--- Record excerpts Enclosed Below ---
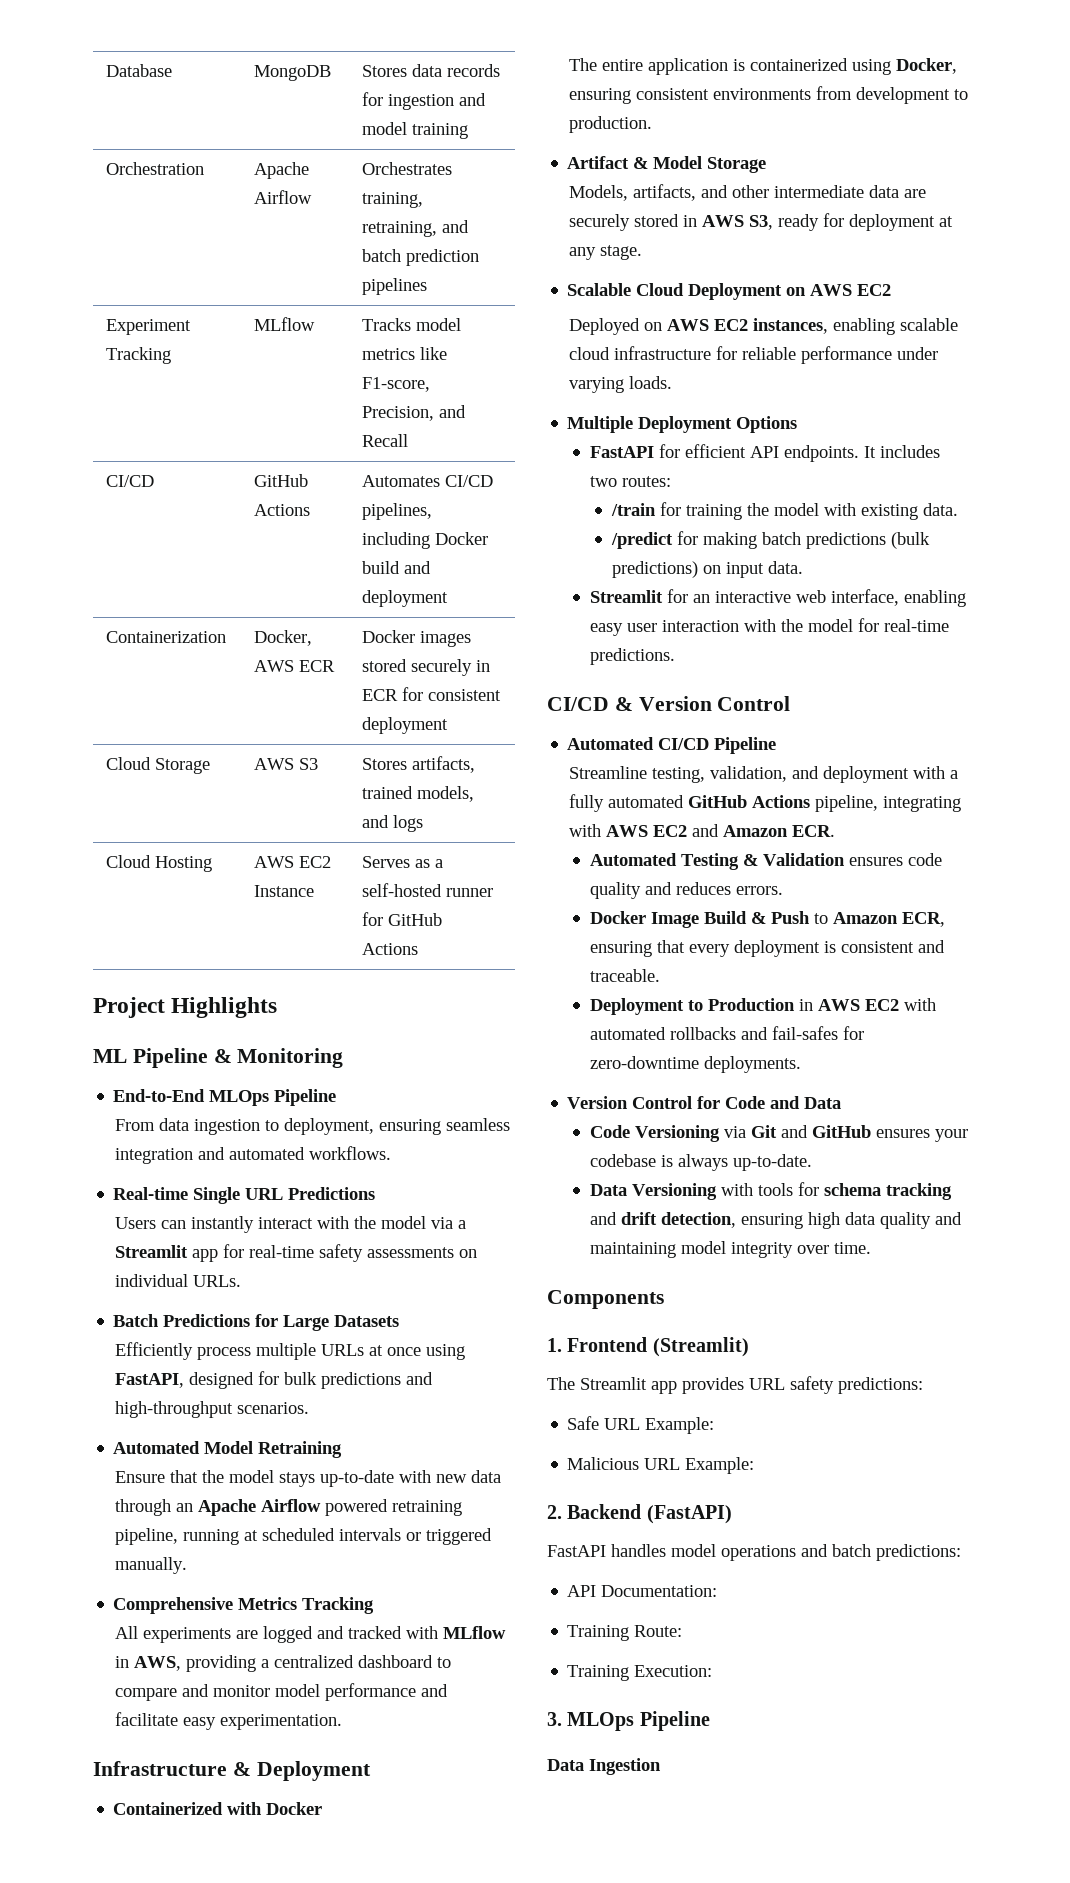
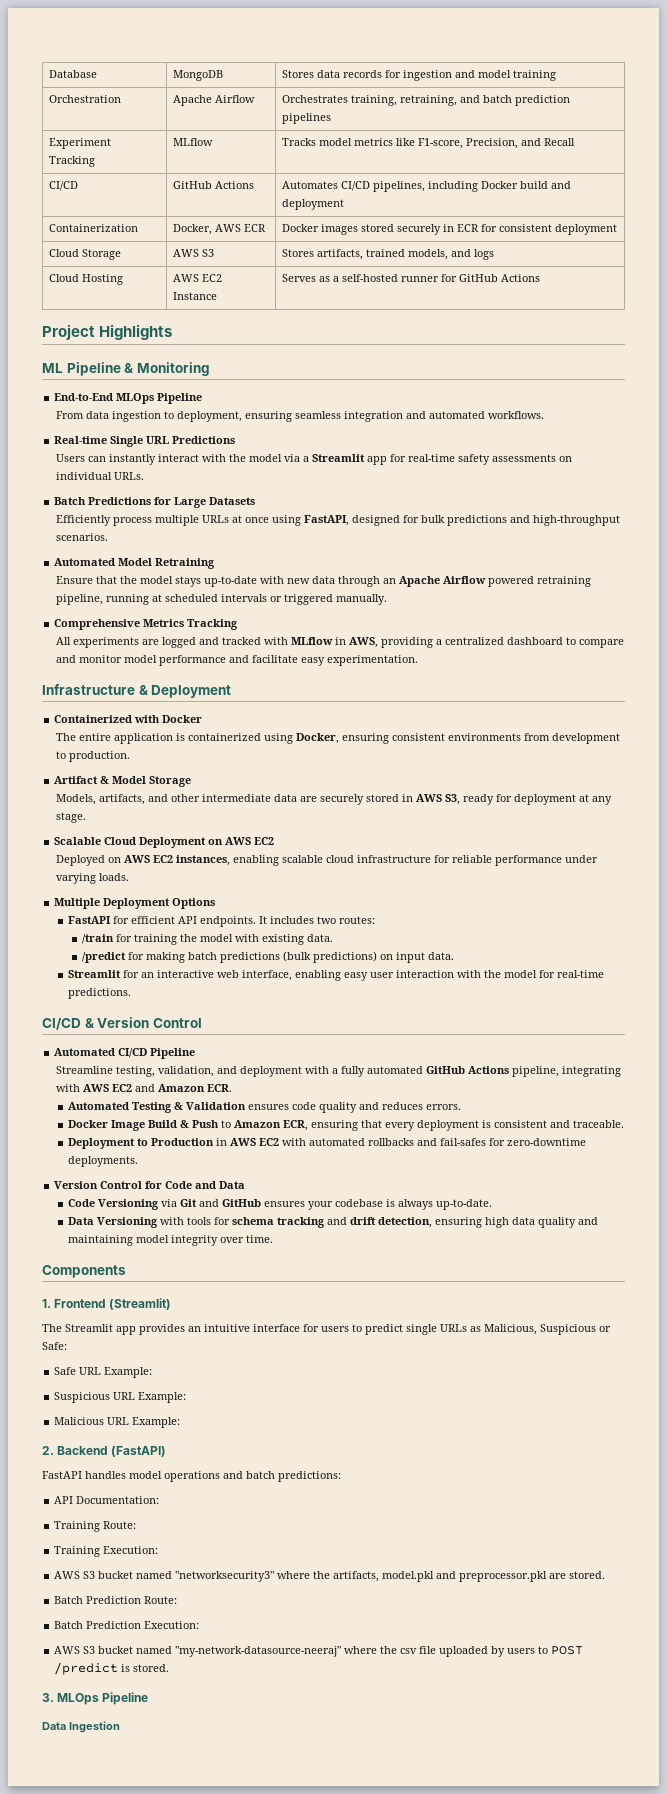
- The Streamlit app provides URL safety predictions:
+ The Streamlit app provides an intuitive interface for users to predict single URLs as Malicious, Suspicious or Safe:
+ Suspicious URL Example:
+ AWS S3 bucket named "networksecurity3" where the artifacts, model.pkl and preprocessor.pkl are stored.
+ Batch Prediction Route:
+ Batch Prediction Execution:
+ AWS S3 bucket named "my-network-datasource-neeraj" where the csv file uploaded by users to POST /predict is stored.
--- End of Enclosed Record excerpts ---
• [Task prompt]: Set down exactly what runs from the line containing "preprocessor.pkl are stored." through the last line above, both lines included.

• [Answer section]:
+ AWS S3 bucket named "networksecurity3" where the artifacts, model.pkl and preprocessor.pkl are stored.
+ Batch Prediction Route:
+ Batch Prediction Execution:
+ AWS S3 bucket named "my-network-datasource-neeraj" where the csv file uploaded by users to POST /predict is stored.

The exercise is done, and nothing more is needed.